Domaine Marcel Deiss Riesling 2010
Kevin Zraly w swoim poradniku winnym twierdzi, że wina od Marcela Deissa to alzacka pierwsza liga. Podobną estymą cieszą się one zresztą już u źródła, w Strasbourgu. Postanowiliśmy zatem zweryfikować tę tezę przy pomocy butelki zawierającej jeden z najbardziej nobliwych białych szczepów: Rieslinga.
Barwa tego wina jest słomkowożółta, choć. Zdarzają się też, choć nieczęsto, zielone refleksy. Wino jest przy tym kolorystycznie nasycone; zostawia też tłuszczyk na kieliszku.

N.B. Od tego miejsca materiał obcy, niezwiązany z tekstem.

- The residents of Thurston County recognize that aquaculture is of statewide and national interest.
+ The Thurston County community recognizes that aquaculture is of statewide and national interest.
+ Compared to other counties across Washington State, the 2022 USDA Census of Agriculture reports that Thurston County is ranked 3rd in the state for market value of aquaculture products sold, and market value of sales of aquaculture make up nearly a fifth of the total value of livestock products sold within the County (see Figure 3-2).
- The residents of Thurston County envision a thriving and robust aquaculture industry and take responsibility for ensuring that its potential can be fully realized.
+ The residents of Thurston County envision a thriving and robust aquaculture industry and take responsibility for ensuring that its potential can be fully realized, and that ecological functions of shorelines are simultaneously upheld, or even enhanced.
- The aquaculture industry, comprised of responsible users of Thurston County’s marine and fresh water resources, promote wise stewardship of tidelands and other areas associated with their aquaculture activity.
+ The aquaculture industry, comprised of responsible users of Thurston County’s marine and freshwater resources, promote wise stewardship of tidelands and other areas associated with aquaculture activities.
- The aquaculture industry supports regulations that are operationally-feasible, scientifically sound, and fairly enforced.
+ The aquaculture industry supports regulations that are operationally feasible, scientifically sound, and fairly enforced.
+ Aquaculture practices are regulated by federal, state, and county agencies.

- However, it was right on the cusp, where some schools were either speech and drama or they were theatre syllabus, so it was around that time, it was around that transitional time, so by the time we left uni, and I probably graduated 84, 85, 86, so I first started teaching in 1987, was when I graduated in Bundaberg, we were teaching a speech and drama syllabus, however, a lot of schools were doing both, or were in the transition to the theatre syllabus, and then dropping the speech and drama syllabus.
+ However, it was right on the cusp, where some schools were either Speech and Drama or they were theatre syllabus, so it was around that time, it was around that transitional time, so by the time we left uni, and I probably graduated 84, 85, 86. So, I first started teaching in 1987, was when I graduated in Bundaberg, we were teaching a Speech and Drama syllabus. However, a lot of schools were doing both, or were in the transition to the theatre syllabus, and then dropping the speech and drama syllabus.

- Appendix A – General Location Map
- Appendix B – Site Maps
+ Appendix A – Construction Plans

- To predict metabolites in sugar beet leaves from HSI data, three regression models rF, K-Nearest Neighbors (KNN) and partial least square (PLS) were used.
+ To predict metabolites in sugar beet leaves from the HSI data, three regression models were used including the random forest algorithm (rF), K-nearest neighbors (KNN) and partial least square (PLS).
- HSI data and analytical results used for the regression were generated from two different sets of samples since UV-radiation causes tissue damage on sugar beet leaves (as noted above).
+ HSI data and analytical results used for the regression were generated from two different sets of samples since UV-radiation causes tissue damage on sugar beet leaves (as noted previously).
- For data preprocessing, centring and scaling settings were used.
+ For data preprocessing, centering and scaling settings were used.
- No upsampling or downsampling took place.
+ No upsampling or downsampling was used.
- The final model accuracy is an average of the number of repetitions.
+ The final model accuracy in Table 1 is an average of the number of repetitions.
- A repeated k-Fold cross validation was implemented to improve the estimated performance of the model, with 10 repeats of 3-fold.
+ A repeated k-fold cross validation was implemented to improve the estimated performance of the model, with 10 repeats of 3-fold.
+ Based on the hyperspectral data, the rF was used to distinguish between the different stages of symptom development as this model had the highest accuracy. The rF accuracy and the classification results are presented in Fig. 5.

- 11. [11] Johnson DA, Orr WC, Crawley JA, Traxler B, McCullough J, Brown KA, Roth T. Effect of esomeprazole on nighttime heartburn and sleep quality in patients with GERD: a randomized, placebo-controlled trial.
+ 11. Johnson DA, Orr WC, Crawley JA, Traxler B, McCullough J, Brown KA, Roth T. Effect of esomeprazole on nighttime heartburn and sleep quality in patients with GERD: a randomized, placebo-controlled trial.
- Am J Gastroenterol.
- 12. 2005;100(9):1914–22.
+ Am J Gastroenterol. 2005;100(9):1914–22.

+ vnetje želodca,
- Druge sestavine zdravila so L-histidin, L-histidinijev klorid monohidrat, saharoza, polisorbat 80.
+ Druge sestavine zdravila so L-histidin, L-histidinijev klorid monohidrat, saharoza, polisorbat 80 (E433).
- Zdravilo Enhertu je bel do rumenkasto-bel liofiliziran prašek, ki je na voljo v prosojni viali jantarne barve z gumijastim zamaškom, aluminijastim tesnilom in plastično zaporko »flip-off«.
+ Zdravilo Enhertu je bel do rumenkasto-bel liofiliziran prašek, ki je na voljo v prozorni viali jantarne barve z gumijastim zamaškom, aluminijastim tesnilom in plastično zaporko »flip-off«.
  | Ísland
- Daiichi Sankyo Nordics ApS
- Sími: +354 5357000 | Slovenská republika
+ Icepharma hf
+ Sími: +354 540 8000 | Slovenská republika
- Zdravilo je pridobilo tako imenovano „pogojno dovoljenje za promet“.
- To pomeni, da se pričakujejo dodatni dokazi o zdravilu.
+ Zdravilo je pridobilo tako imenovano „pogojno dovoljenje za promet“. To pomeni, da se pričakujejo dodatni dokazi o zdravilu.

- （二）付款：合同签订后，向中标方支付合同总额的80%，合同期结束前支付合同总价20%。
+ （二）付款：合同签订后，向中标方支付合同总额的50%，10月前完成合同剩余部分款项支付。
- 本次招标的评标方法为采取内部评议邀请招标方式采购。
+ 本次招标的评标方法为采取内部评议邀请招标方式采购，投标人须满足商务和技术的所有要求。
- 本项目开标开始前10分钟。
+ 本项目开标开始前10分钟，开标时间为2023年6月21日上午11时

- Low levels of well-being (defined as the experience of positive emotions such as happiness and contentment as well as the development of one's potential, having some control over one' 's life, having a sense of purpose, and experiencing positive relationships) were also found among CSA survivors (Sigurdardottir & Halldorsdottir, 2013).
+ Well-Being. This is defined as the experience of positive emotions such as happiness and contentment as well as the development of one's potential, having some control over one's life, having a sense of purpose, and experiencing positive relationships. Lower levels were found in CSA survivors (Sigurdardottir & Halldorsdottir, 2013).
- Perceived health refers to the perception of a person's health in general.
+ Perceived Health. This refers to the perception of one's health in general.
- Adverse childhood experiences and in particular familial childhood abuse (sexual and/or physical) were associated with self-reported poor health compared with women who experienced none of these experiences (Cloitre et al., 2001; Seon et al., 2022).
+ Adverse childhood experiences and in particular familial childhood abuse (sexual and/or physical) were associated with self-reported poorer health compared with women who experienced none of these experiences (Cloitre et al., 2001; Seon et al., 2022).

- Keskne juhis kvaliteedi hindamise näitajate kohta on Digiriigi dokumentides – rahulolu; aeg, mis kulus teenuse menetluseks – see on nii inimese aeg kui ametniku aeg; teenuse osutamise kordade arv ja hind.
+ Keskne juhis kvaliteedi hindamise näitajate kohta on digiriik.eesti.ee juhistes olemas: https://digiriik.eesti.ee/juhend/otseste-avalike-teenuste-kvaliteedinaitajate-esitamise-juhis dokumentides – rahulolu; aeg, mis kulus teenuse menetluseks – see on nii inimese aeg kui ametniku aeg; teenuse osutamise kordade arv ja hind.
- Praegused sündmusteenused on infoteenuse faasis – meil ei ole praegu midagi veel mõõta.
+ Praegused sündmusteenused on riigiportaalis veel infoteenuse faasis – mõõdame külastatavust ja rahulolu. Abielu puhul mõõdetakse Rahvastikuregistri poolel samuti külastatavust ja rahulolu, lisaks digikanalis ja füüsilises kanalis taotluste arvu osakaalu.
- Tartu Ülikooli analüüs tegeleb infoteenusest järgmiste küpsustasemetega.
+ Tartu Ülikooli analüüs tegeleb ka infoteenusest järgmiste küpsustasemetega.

W nosie bardzo wyraźnie czujemy jabłka, najpewniej antonówki. Aromat jest też trochę cydrowy, a raz po raz wydobywają się też nuty mineralne.
Przy pierwszym kieliszku zdecydowanie dominuje w ustach kwasowość, która chwilę później łączy się z owocowością i mineralnością w sposób urzekający i kompletny. Wino jest przy tym przeintensywne, złożone i pełne. Pełne tak, że ach. Wyczuwalny jest też – korespondujący z aromatem – posmak cydrowo-jabłkowy. A także gorzkawe skórki: według M. – cytrusów, a w odczuciu E. – jabłek. Wino to ma zresztą wszystko – aż głupio wymieniać. Jest i aksamitnie, owocowo gładkie, i mineralnie charakterne, i kwasowo wymagające. Piękna równowaga w sensie ścisłym. Jest też arcydługie, a na finiszu nie traci chyba żadnego ze swoich aspektów. Choć tak intensywne i bogate, wino jest przy tym niezwykle eleganckie i dostojne.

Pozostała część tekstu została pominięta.